PPL and a rival company, Immerge, both presented piglets last month they called "knock out" pigs. PPL used gene engineering and cloning to knock out the gene in pigs that would cause humans to reject pig organs.

Ayares says the process fools the human immune system to view the pig organs as human parts.

Knock out technology is huge in transplant science, reports CBS News Correspondent Wyatt Andrews. Scientists have tried cross species transplants, called xenotransplants, in the past but always failed. At Immerge, CEO Julia Greenstein says solving rejection would make pig transplants possible within five years.

"We're hopeful that once we have this pig, we'll make a huge advance in terms of the survival times of these organs in experimental models," explained Greenstein.

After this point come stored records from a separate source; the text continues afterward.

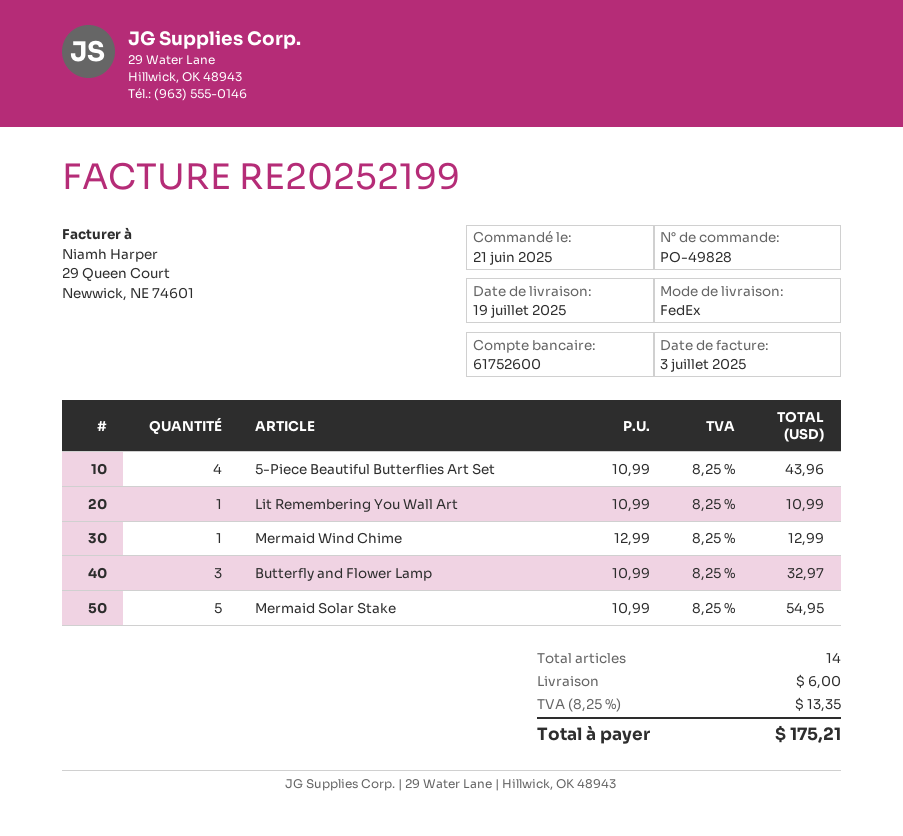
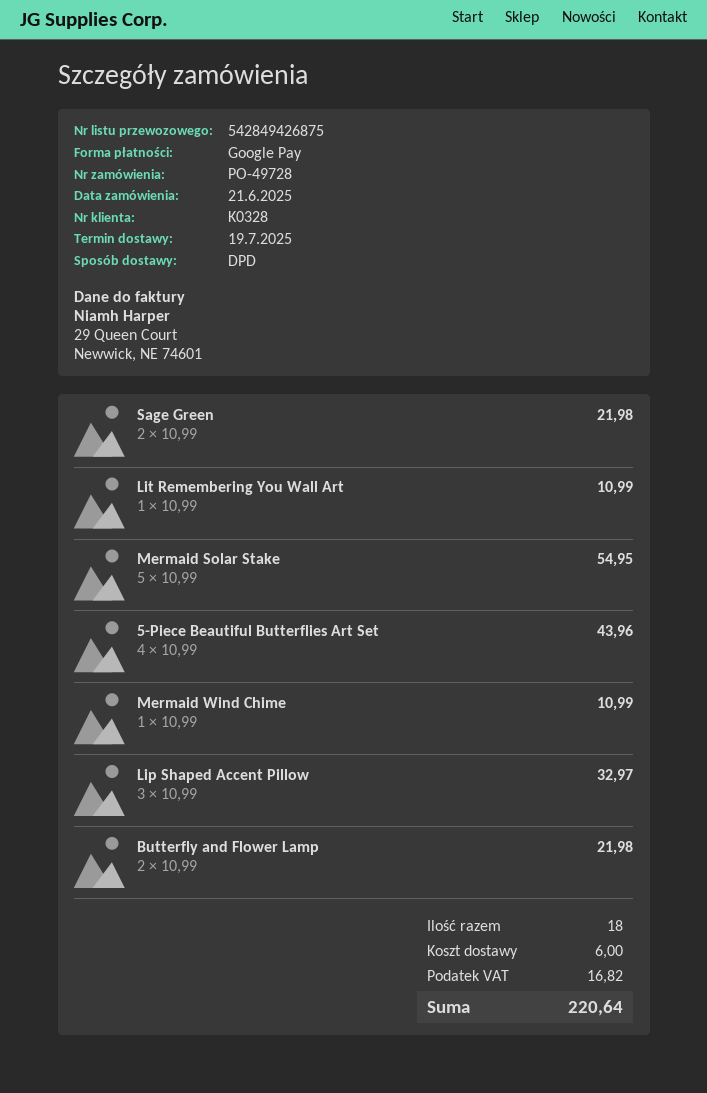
order number: PO-49828 -> PO-49728
shipping method: FedEx -> DPD
Mermaid Wind Chime: 1 x 12.99 = 12.99 -> 1 x 10.99 = 10.99
Butterfly and Flower Lamp: 3 x 10.99 = 32.97 -> 2 x 10.99 = 21.98
Sage Green: none -> 2 x 10.99 = 21.98
Lip Shaped Accent Pillow: none -> 3 x 10.99 = 32.97
total quantity: 14 -> 18
tax: 13.35 -> 16.82
total: 175.21 -> 220.64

Medical scientists believe pig-to-human transplants are possible. Because many desperate patients would take a pig heart in a heartbeat, the race is on to build the perfect pig.

Harvard researcher Dr. David Sachs says his pigs would be the best for transplants. They are miniatures -- bred to weigh just 200 pounds. In fact the knock out pigs cloned by Immerge came from the Harvard herd.

Sachs believes the size of large pigs, they can grow to the size of humans, will help make matching organs with donor recipients easier.

Money is driving xenotransplantation. Ayares estimates the market is worth $10 billion.

"These are probably $5 million pigs," Ayares said, referring to the five genetically altered piglets.

The market is there because of the need. More than 60,000 patients in America are waiting for transplants.

Said Sachs, "what I see is the potential cure for many patients who are going to die because they can't get a transplant."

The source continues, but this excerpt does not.